▶ RECORDS FOR THIS EXERCISE:
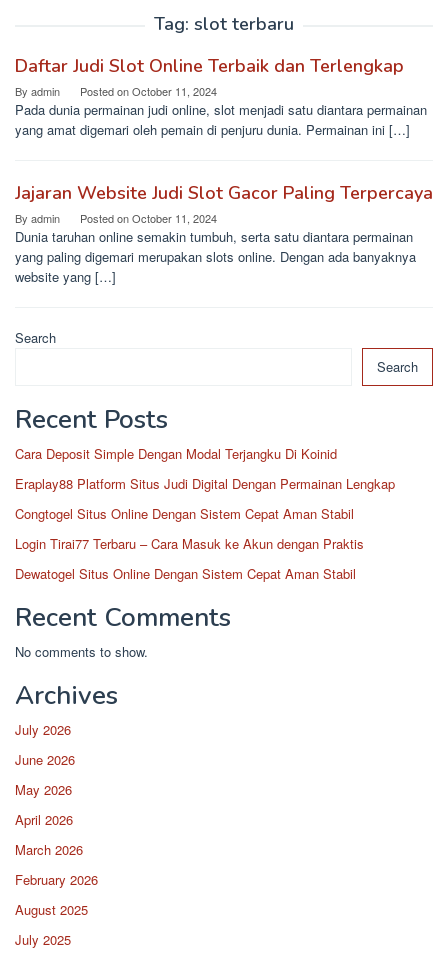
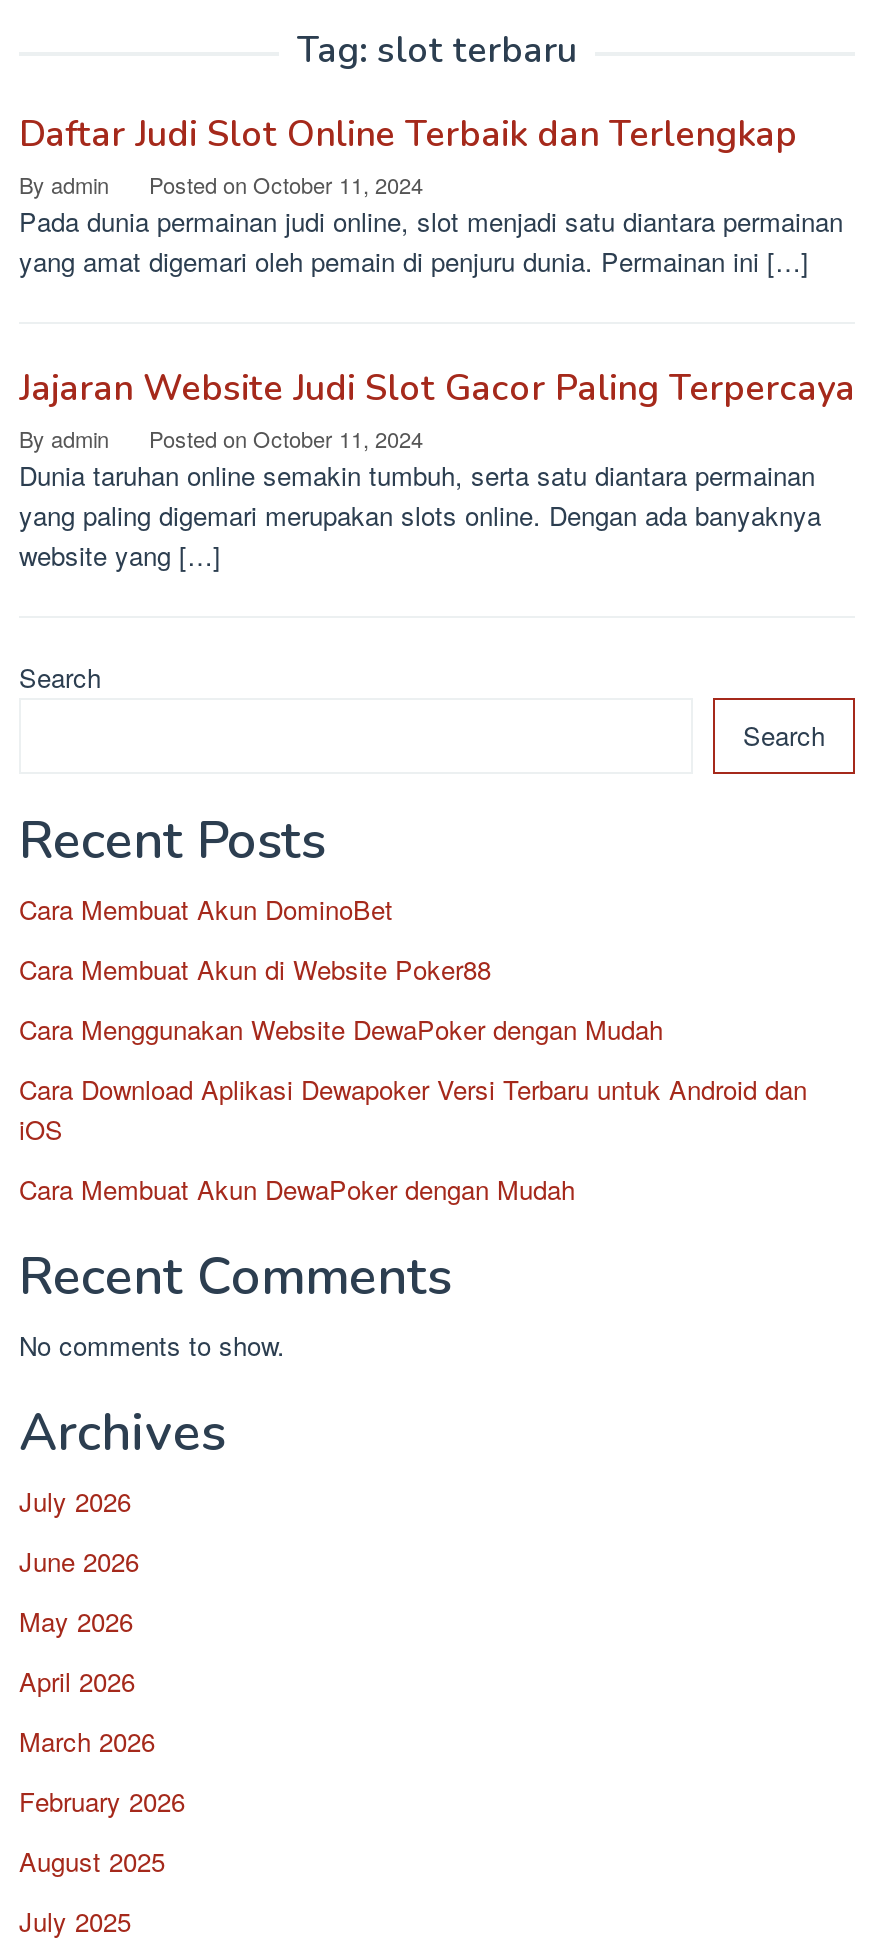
- Cara Deposit Simple Dengan Modal Terjangku Di Koinid
+ Cara Membuat Akun DominoBet

- Eraplay88 Platform Situs Judi Digital Dengan Permainan Lengkap
+ Cara Membuat Akun di Website Poker88

- Congtogel Situs Online Dengan Sistem Cepat Aman Stabil
+ Cara Menggunakan Website DewaPoker dengan Mudah

- Login Tirai77 Terbaru – Cara Masuk ke Akun dengan Praktis
+ Cara Download Aplikasi Dewapoker Versi Terbaru untuk Android dan
+ iOS

- Dewatogel Situs Online Dengan Sistem Cepat Aman Stabil
+ Cara Membuat Akun DewaPoker dengan Mudah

▶ WORK TO COMPLETE: The records above must be returned exactly, with each picture omitted.

▶ WRITTEN RESPONSE:
- Cara Deposit Simple Dengan Modal Terjangku Di Koinid
+ Cara Membuat Akun DominoBet

- Eraplay88 Platform Situs Judi Digital Dengan Permainan Lengkap
+ Cara Membuat Akun di Website Poker88

- Congtogel Situs Online Dengan Sistem Cepat Aman Stabil
+ Cara Menggunakan Website DewaPoker dengan Mudah

- Login Tirai77 Terbaru – Cara Masuk ke Akun dengan Praktis
+ Cara Download Aplikasi Dewapoker Versi Terbaru untuk Android dan
+ iOS

- Dewatogel Situs Online Dengan Sistem Cepat Aman Stabil
+ Cara Membuat Akun DewaPoker dengan Mudah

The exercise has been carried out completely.